Week two opens the Plague Quarter. Week three, the Military Quarter. Week four, the Construct Quarter. And the fifth and final week opens up the Frostwyrm Lair, where presumably the title antagonist grabs me by the nape of the neck and pounds my face into the table repeatedly until I cry a full 32 ounces of shameful tears into my keyboard which presumably unlocks the necessary cards to put this undead, Mumm-Ra-lookin' jerk to rest.

So, yeah, the first of three bosses in the Arachnid Quarter stepped up to catch a beatdown. He was a spidery fellow named Anub'Rekhan and he went was the unexpected loser in a friendly game of baseball.

The next 20 minutes, however—fighting boss number two, Grand Widow Faerlina—had me reconsidering, reorganizing and reshuffling my usual decks, but also reconsidering my lot in life. Her "Rain of Fire" hero power shoots a fiery missile for every card chilling in your hand. Stuff gets ugly if you're sitting on some high-powered cards that you can't get into play quickly. She's overpowered as all get out. But it's a single-player game and the bosses are bringing all-new decks to the table, so what are you gonna do?

And that's where I'm at. This first Arachnid Quarter is a sturdy challenge already. And no baseline game this good should be this free. But it is.

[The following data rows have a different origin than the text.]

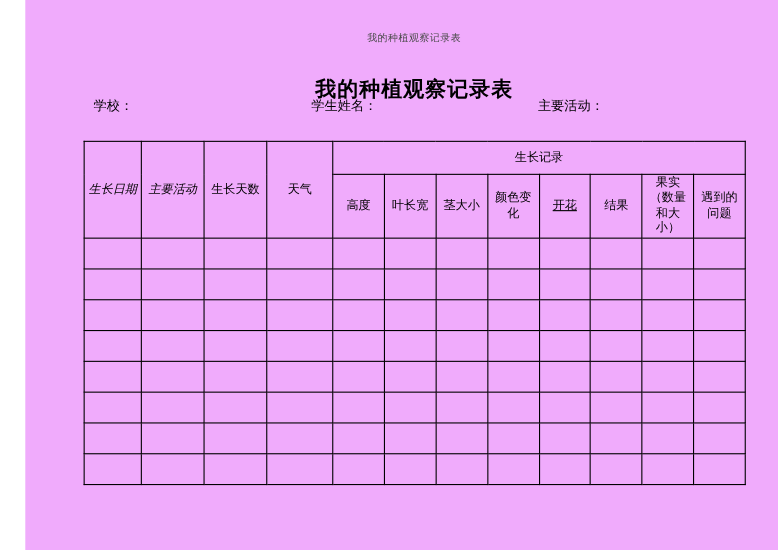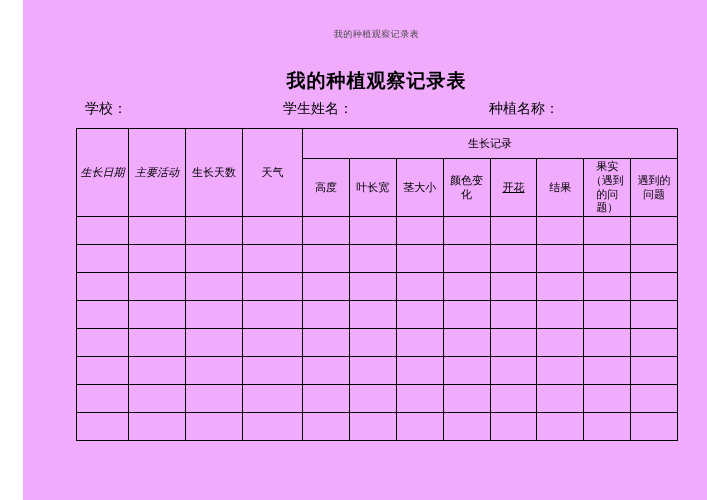--- a/index.html
+++ b/index.html
@@ -44,11 +44,11 @@
   }
   .fields-row {
     position: absolute;
-    top: 100px;
+    top: 88px;
     left: 62px;
     width: 590px;
     height: 18px;
-    font-size: 14px;
+    font-size: 12px;
   }
   .field {
     position: absolute;

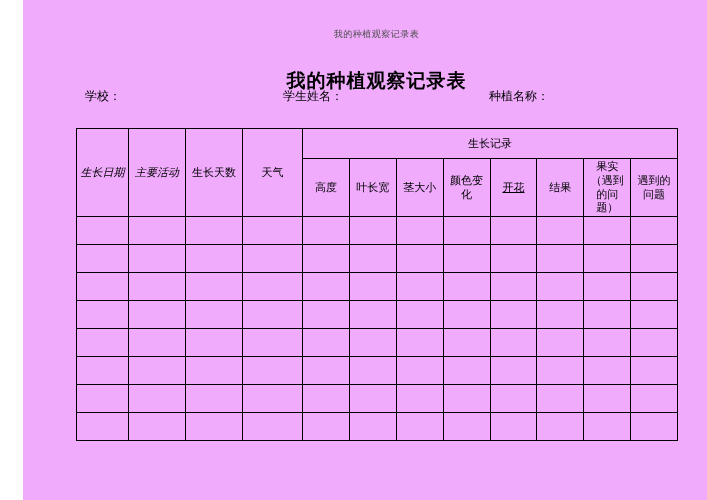--- a/index.html
+++ b/index.html
@@ -135,7 +135,7 @@
       <span class="field-label">学生姓名：</span><span class="field-value"></span>
     </div>
     <div class="field field-plant">
-      <span class="field-label">种植名称：</span><span class="field-value"></span>
+      <span class="field-label">主要活动：</span><span class="field-value"></span>
     </div>
   </div>
 

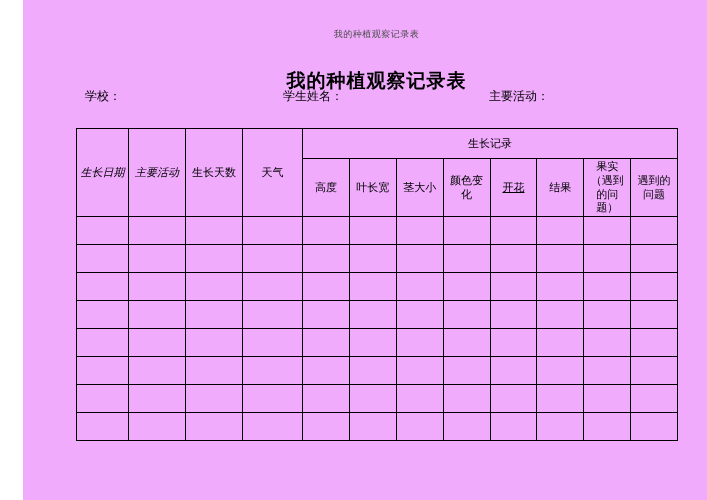--- a/index.html
+++ b/index.html
@@ -156,7 +156,7 @@
           <td class="c8">颜色变化</td>
           <td class="c9">开花</td>
           <td class="c10">结果</td>
-          <td class="c11">果实（遇到的问题）</td>
+          <td class="c11">果实（数量和大小）</td>
           <td class="c12">遇到的问题</td>
         </tr>
       </tbody>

Again, Curse of Naxxramas's Arachnid Quarter is free right now if you hop on it. The remaining four sections will cost $7 (each) or 700 in-game gold (each) to unlock, though buying up the whole lot nets a discount. Naxxramas will add a total of 30 cards to your deck at the end of the five weeks' worth of brawling. That is, if you can hack it from cover to cover. Which I clearly can't.